I'm also somehow awake now. I ran some errands and then came here and Fred told me to CAD the omniwheels. I looked online to see if there were any models already available but they were the only ones I couldn't find anything for. I contacted the company and what I assume was an intern replied saying she didn't have any idea but would ask her superiors who would I imagine will laugh at her and tell her to ignore me. I started a primitive model from the CAD sketches on the website, and its adequate for now. I can see how I would make it more accurate so I'll do that now.

Day 4 (01/10/2013)

Singularity.png


Today was a bit of a dull day. Most of the rest of the team slept in, but I maintained my faithful watch of an empty table, kept only with the company of my own laptop and the voices in my head. I made a great deal of progress, which now looks like a Goa'uld spaceship that crashed into an office building, but I guess you can't win them all.

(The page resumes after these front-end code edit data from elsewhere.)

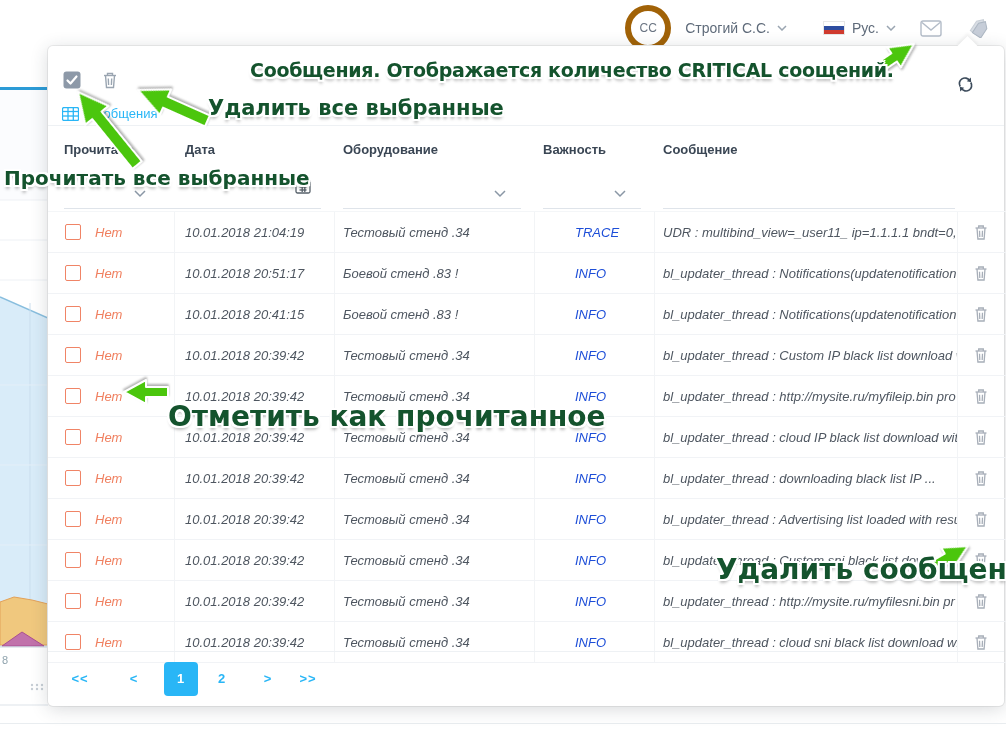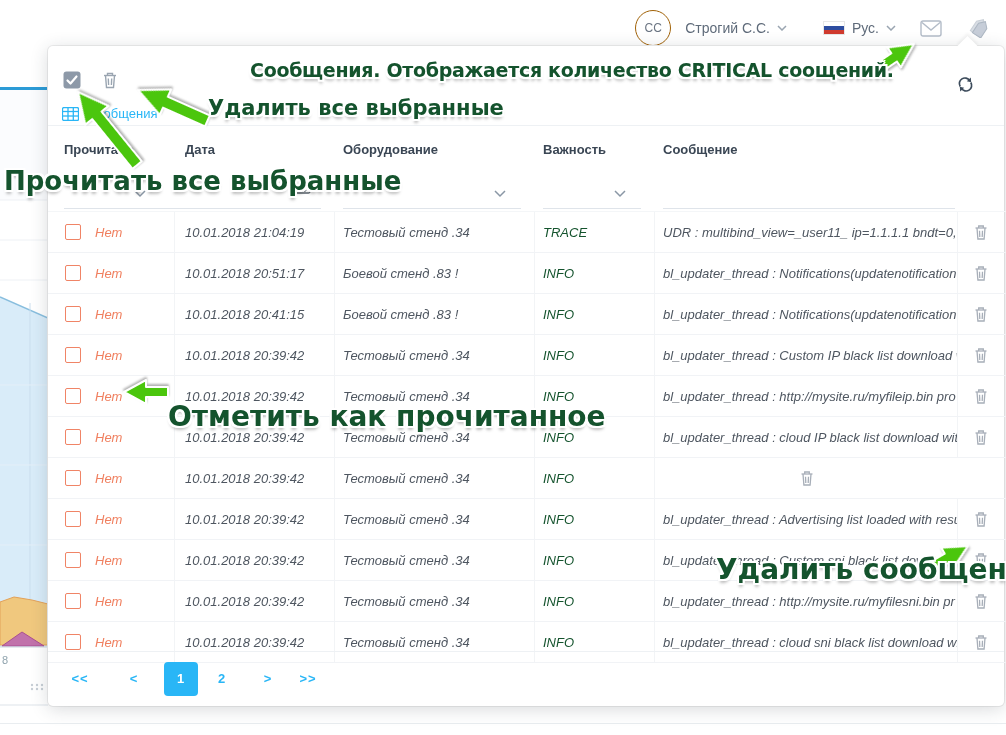"СС" .avatar { border: 1px solid #a16207 -> 6px solid #a16207 }
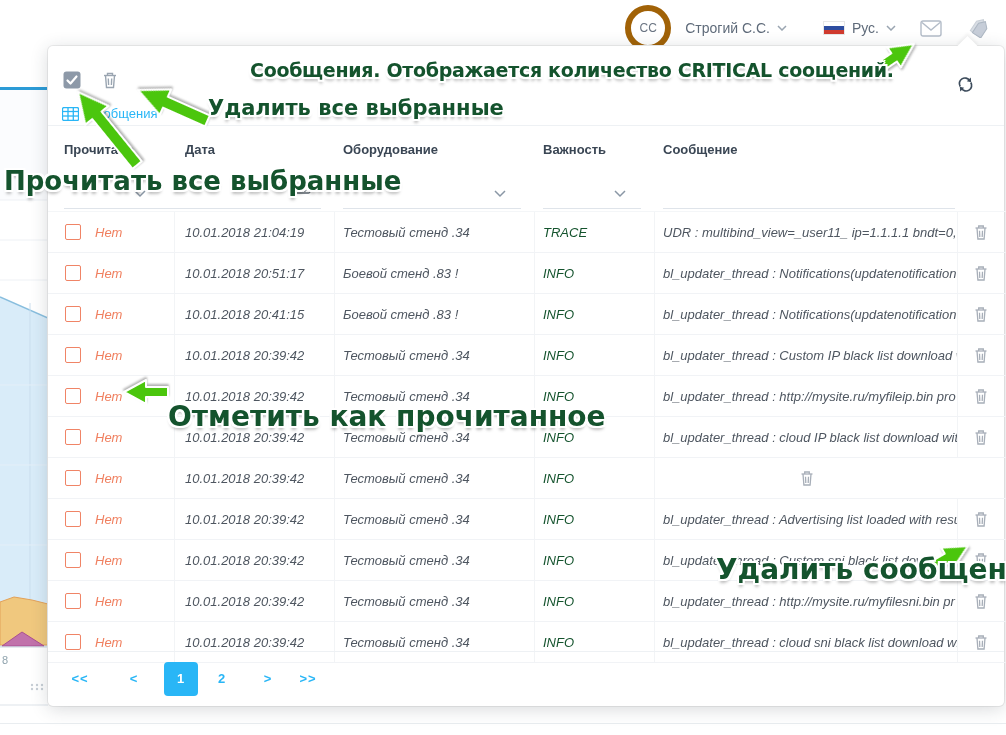"Прочитать все выбранные" div.annot { font-size: 26px -> 20px }
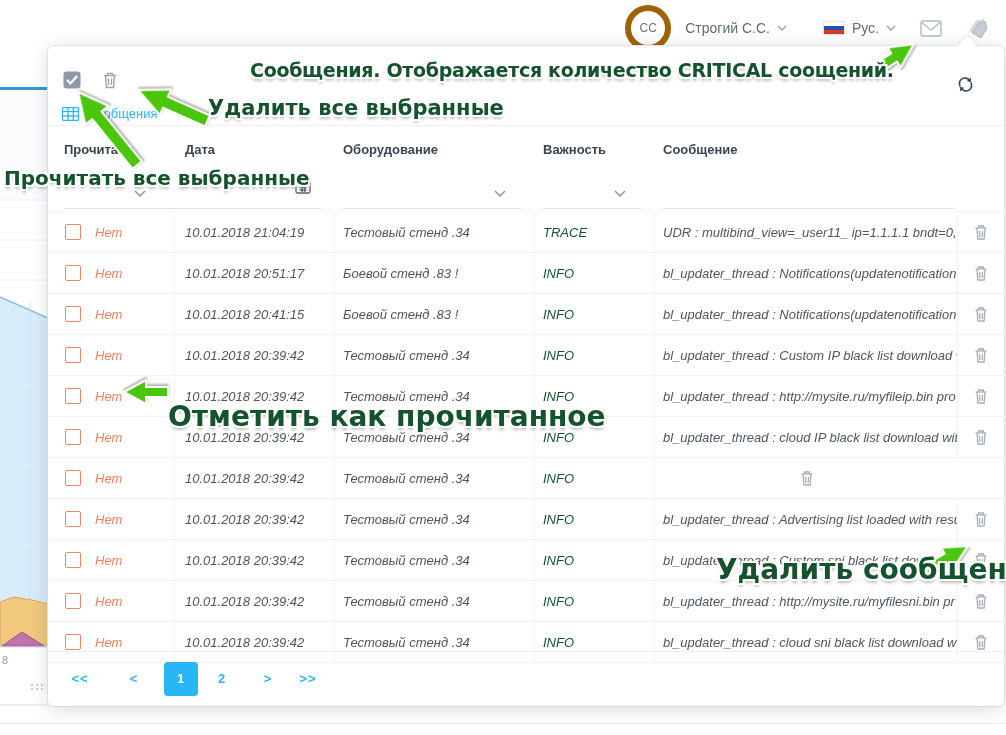"TRACE" .c4 { color: #14532d -> #1d4ed8; margin-left: none -> 32px }
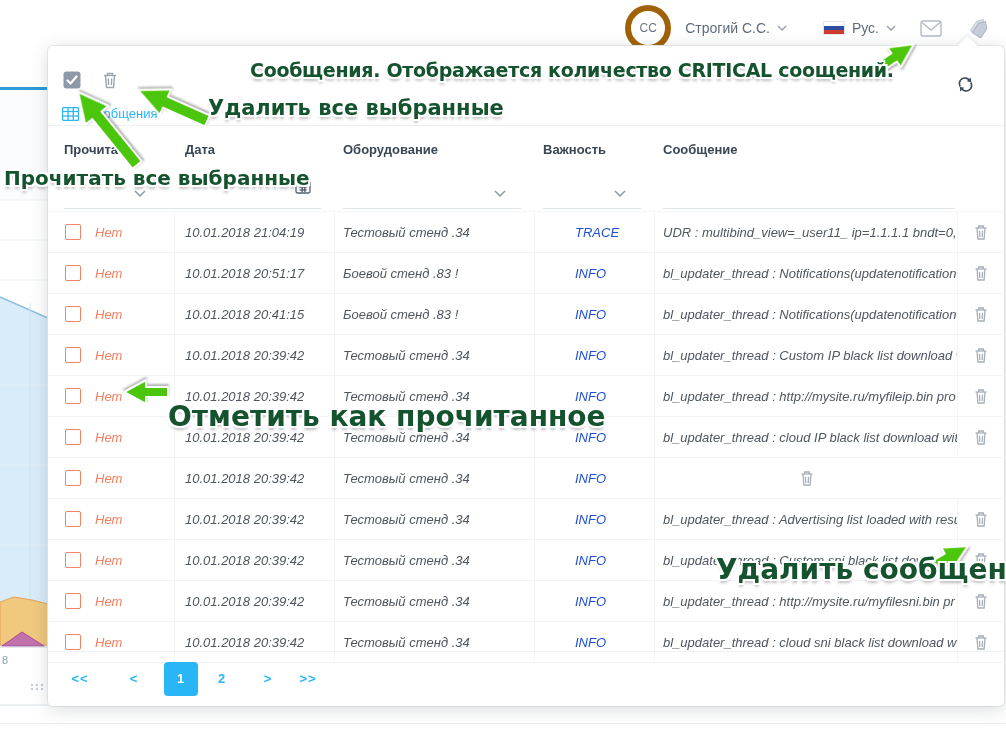"bl_updater_thread : downloading black" div.c { html: none -> <div>bl_updater_thread : downloading black list IP ...</div> }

When Hairy and Liver-no-more finally showed up, they played with the code until they finally managed to summon The Singularity from the depths of the internet, pictured to the side. This ethereal presence will give us a great advantage over our feeble-minded opponents who will be forced to worship its overwhelming omniscience. As seen in the picture to the side, it has already begun to feed on webcams and requires more to sustain itself. I'm sure team 1 won't notice theirs missing.


Day 5 (01/11/2013)

Team Six: T-9 has now finished building and programming their robot, as can be seen in this real photograph.